== Work request ==
Pictures appear among the records below and must be omitted. Repeat exactly the lines from the line with "border: 5px solid" to the line with "text: Enter ->", both included.

== Supplied material ==
● ● ● ● ●
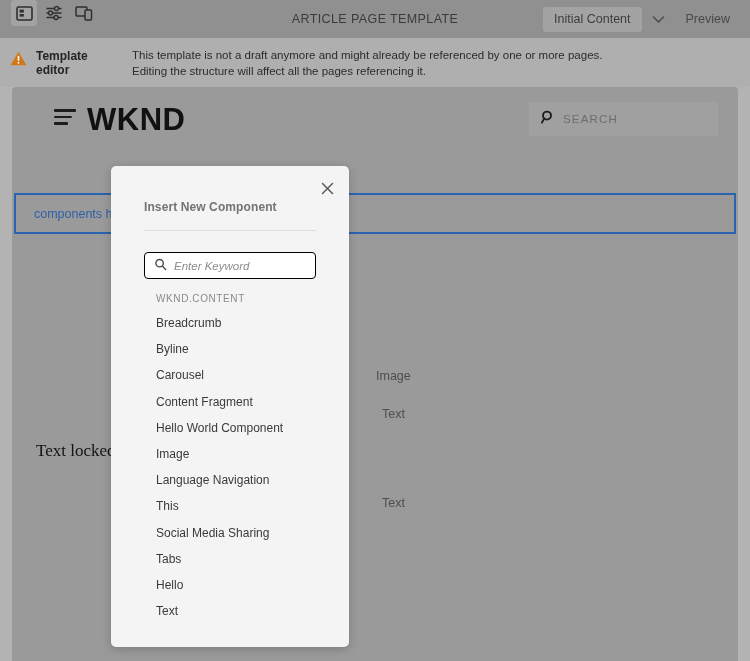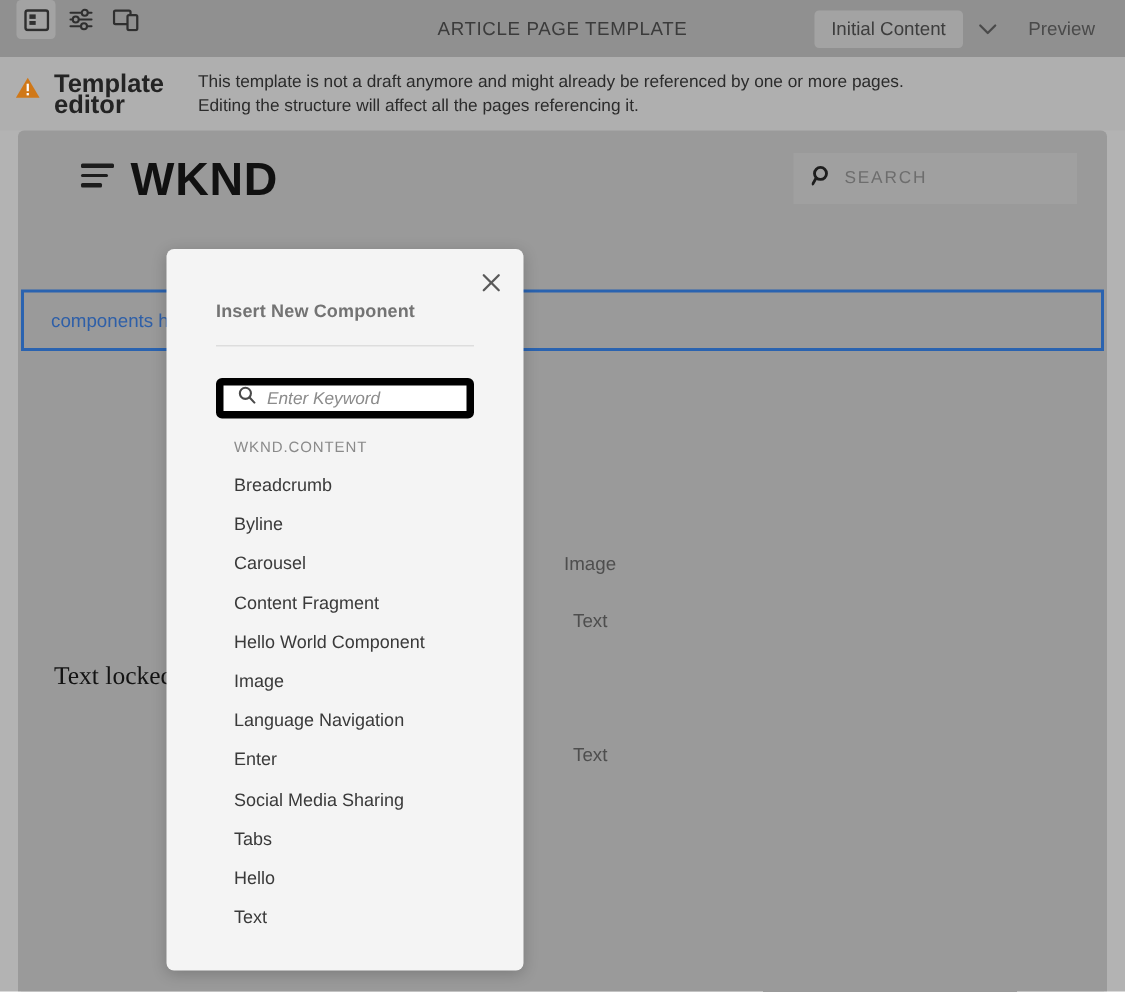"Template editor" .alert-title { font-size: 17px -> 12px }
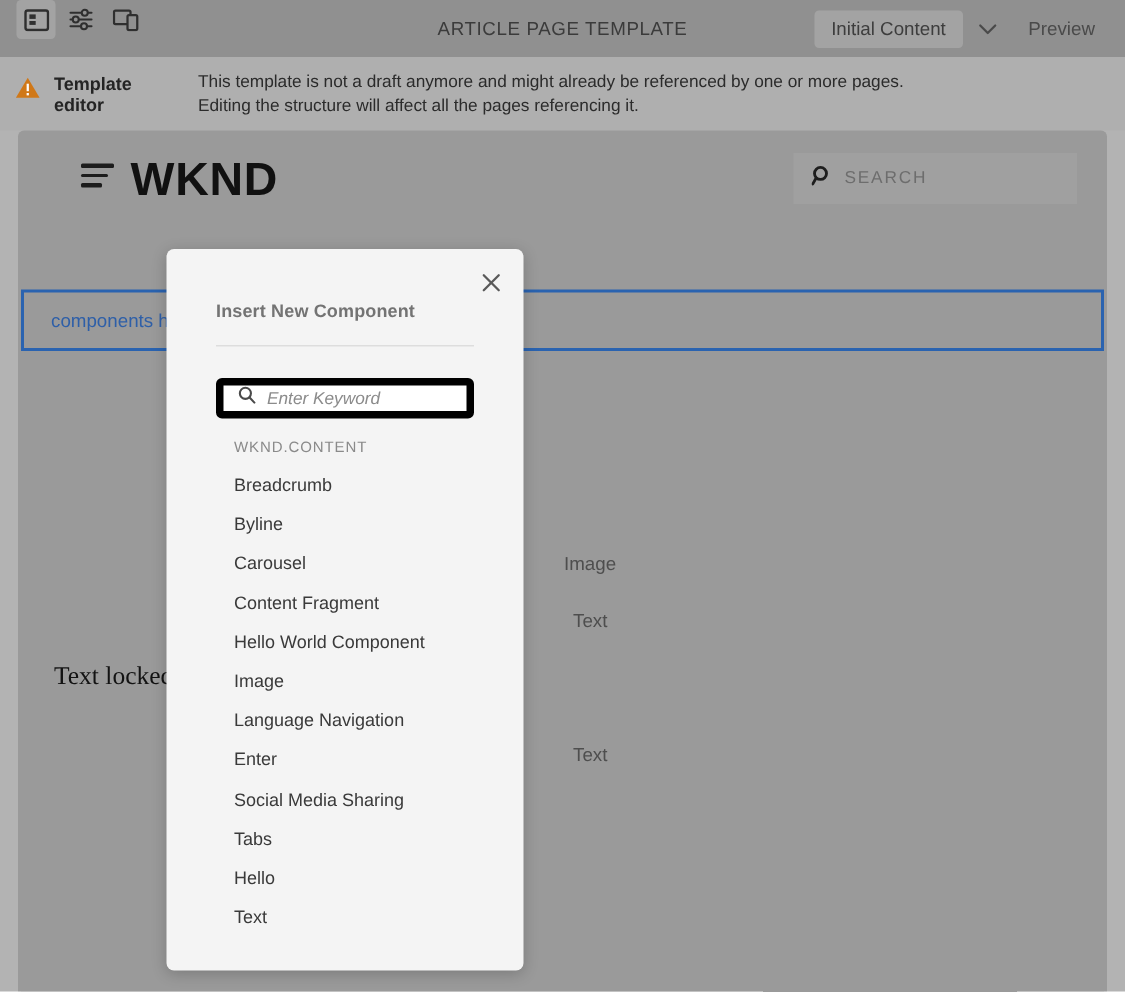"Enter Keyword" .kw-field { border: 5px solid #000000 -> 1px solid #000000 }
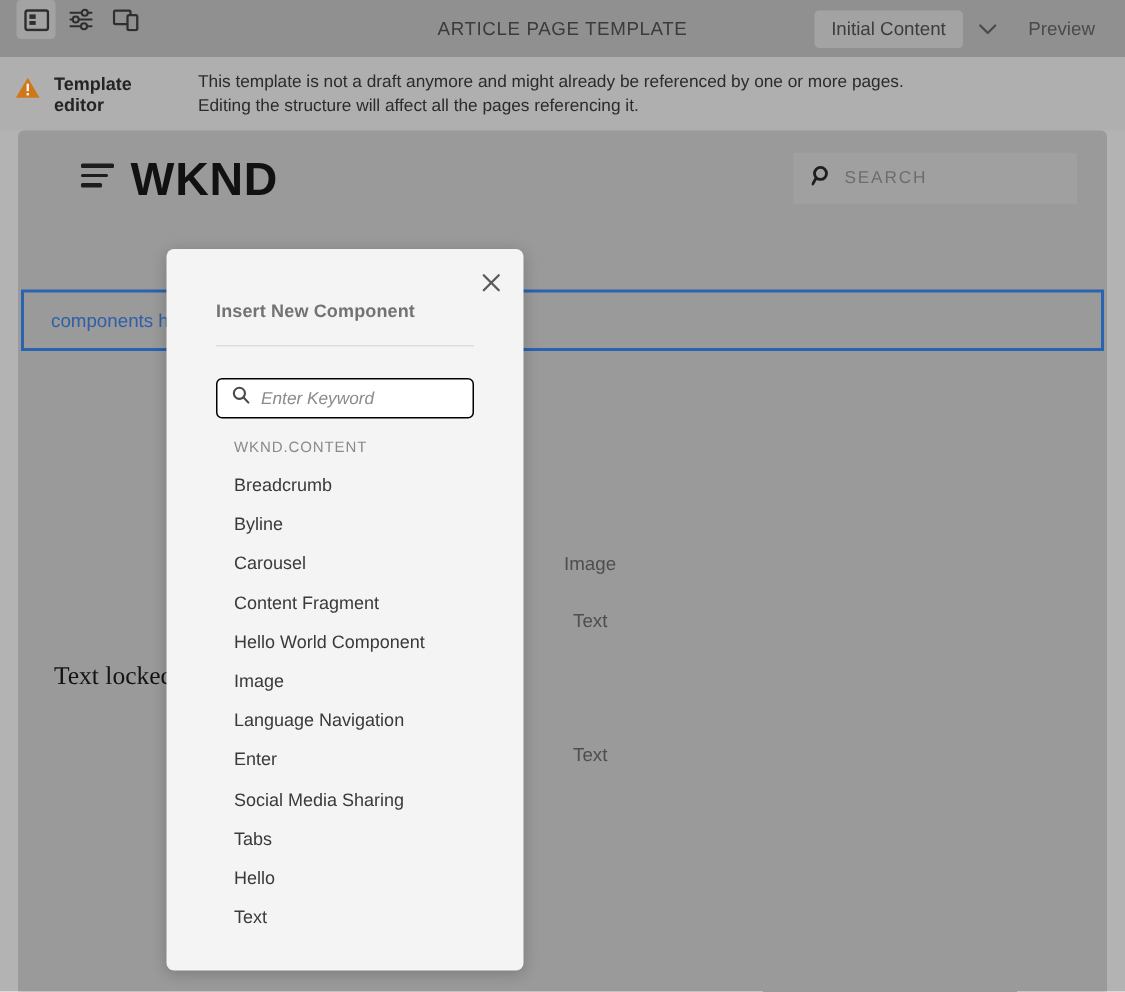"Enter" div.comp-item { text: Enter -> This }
● ● ● ● ●
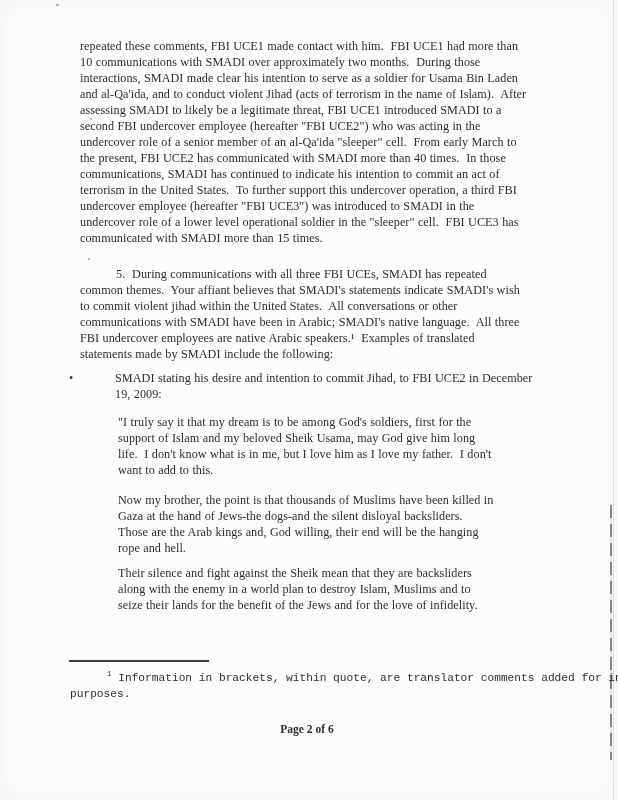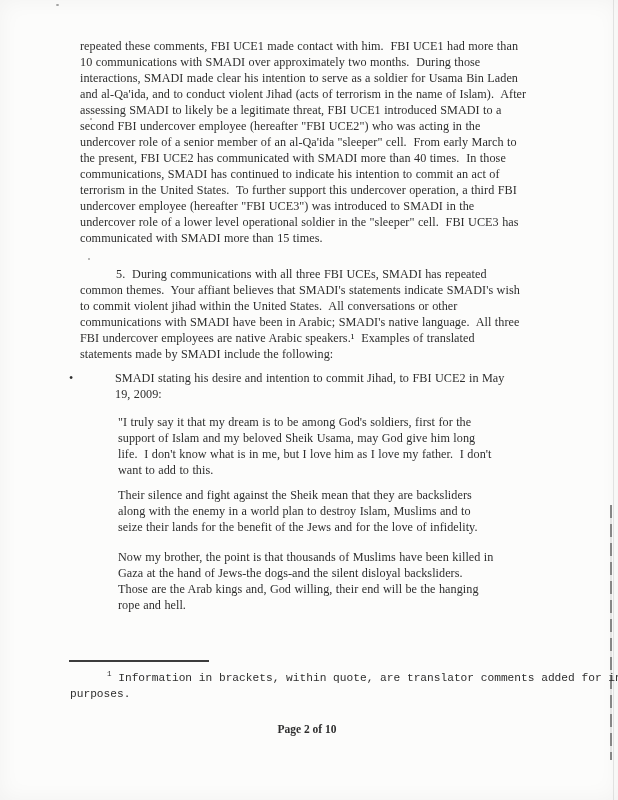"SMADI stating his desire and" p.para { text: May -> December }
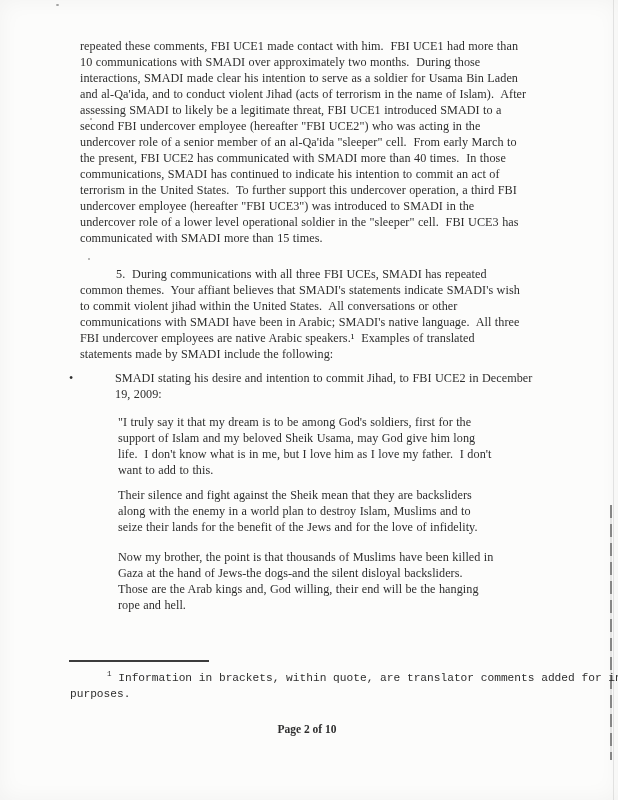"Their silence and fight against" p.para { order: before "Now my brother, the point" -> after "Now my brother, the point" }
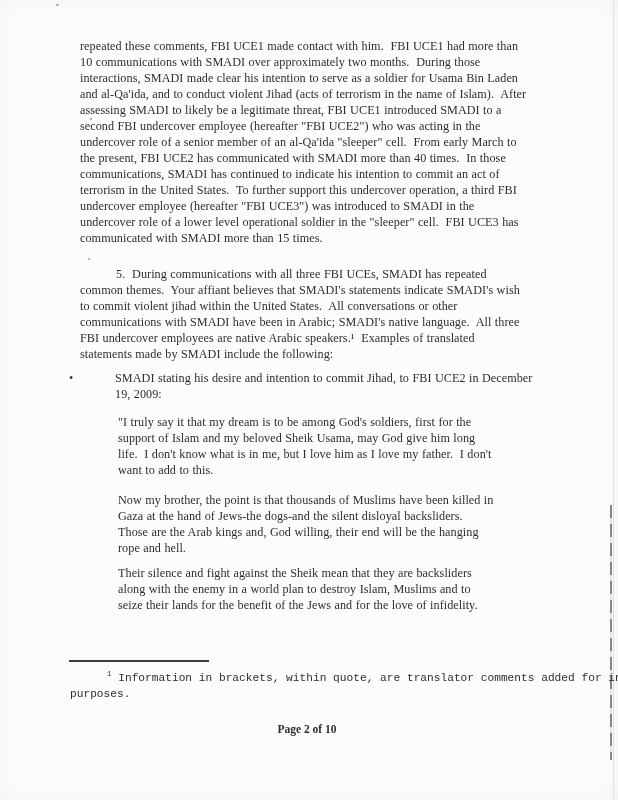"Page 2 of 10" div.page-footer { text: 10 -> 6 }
● ● ● ● ●
== Response to this exercise ==
"Enter Keyword" .kw-field { border: 5px solid #000000 -> 1px solid #000000 }
"Enter" div.comp-item { text: Enter -> This }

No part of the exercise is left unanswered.